How the Widal test is clouding India’s sense of its typhoid problem | Explained Premium
The Hindu
Because of the Widal test’s propensity for erroneous results, the actual burden of typhoid in India remains obfuscated.
More often than not, the experience for patients with a fever is to get tested and treated for a typhoid infection. The test is a rapid blood test called the Widal test. The subsequent treatment usually consists of tablets, typically in urban areas, or injections in rural ones.
Typhoid spreads through contaminated food and water and is caused by Salmonella typhiand other related bacteria. Also known as enteric fever, it presents with a high fever, stomach pain, weakness, and other symptoms like nausea, vomiting, diarrhoea or constipation, and a rash. Some people, called carriers, may remain symptom-free and shed the bacteria in their stool for several months to years.
These symptoms mimic those of malaria, dengue, influenza, and typhus, to name a few, each with different treatment modalities. If left untreated, typhoid can be life-threatening. Per the World Health Organisation, 90 lakh people are diagnosed worldwide with typhoid every year and 1.1 lakh die of it. A small 2023 study reported the burden to be 576-1173 cases per 100,000 child-years (one child year is one child being followed up for one year) in urban areas and 35 per 100,000 child years in rural Pune.

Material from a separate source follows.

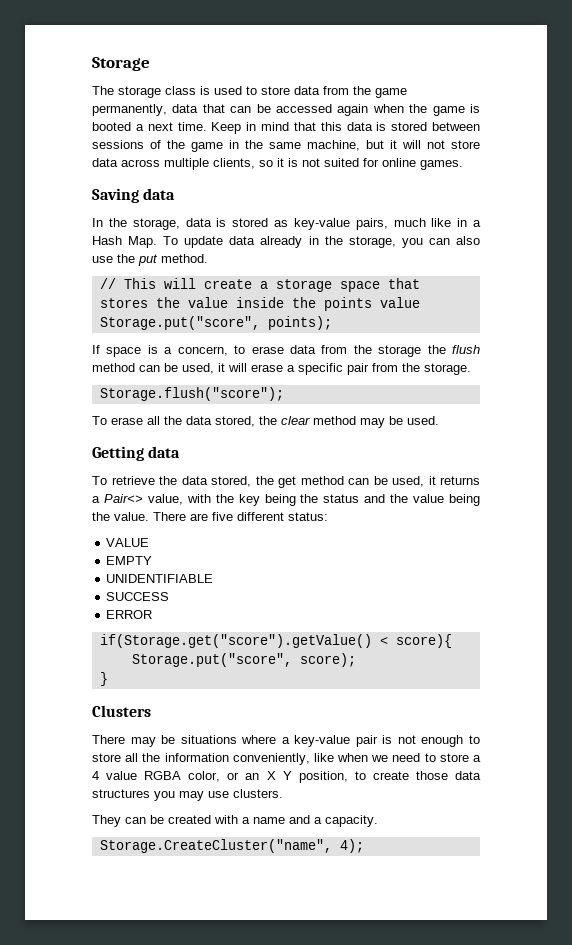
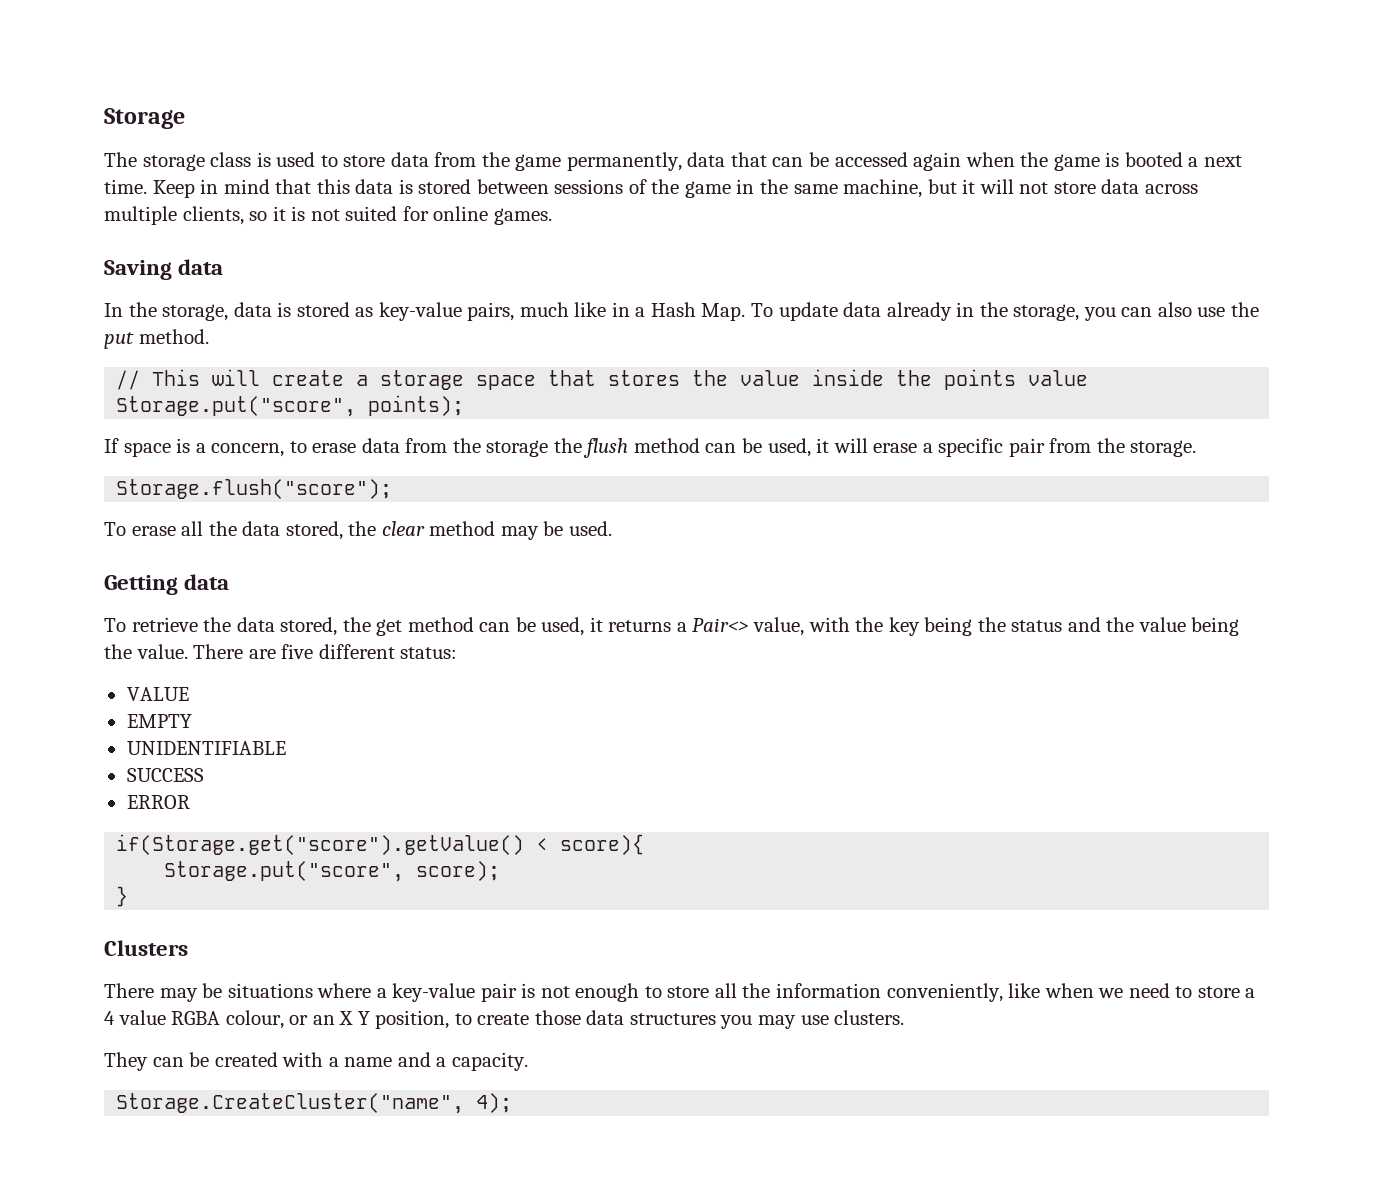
- There may be situations where a key-value pair is not enough to store all the information conveniently, like when we need to store a 4 value RGBA color, or an X Y position, to create those data structures you may use clusters.
+ There may be situations where a key-value pair is not enough to store all the information conveniently, like when we need to store a 4 value RGBA colour, or an X Y position, to create those data structures you may use clusters.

The gold standard for diagnosing typhoid — in addition to a detailed medical history and a thorough examination — is to isolate the bacteria from a patient’s blood or bone marrow and grow them in the lab. Stool and urine samples can also yield the same but with lower sensitivity.
However, performing culture tests in smaller clinical settings presents practical problems. Cultures are time-consuming and skill- and resource-intensive. Prior antibiotic treatment can also affect the results of cultures — a common issue due to the indiscriminate use of antibiotics in India. Some PCR-based molecular methods are known to be better but are limited by cost; the need for specialised infrastructure and skilled personnel; and the inability to retrieve live bacteria for further tests.
Against this backdrop, in India, clinicians use the Widal test extensively to diagnose typhoid in both public and private sectors.
As with other infections, our immune system produces antibodies in the blood against the bacteria, causing enteric fever. The Widal test rapidly detects and quantifies these antibodies. It’s a point-of-care test and doesn’t need special skills or infrastructure. Developed in the late 1800s by a French physician, it is no longer used in many countries because of its flaws — flaws that are rendered by the scale of the test’s use in India to be abusive.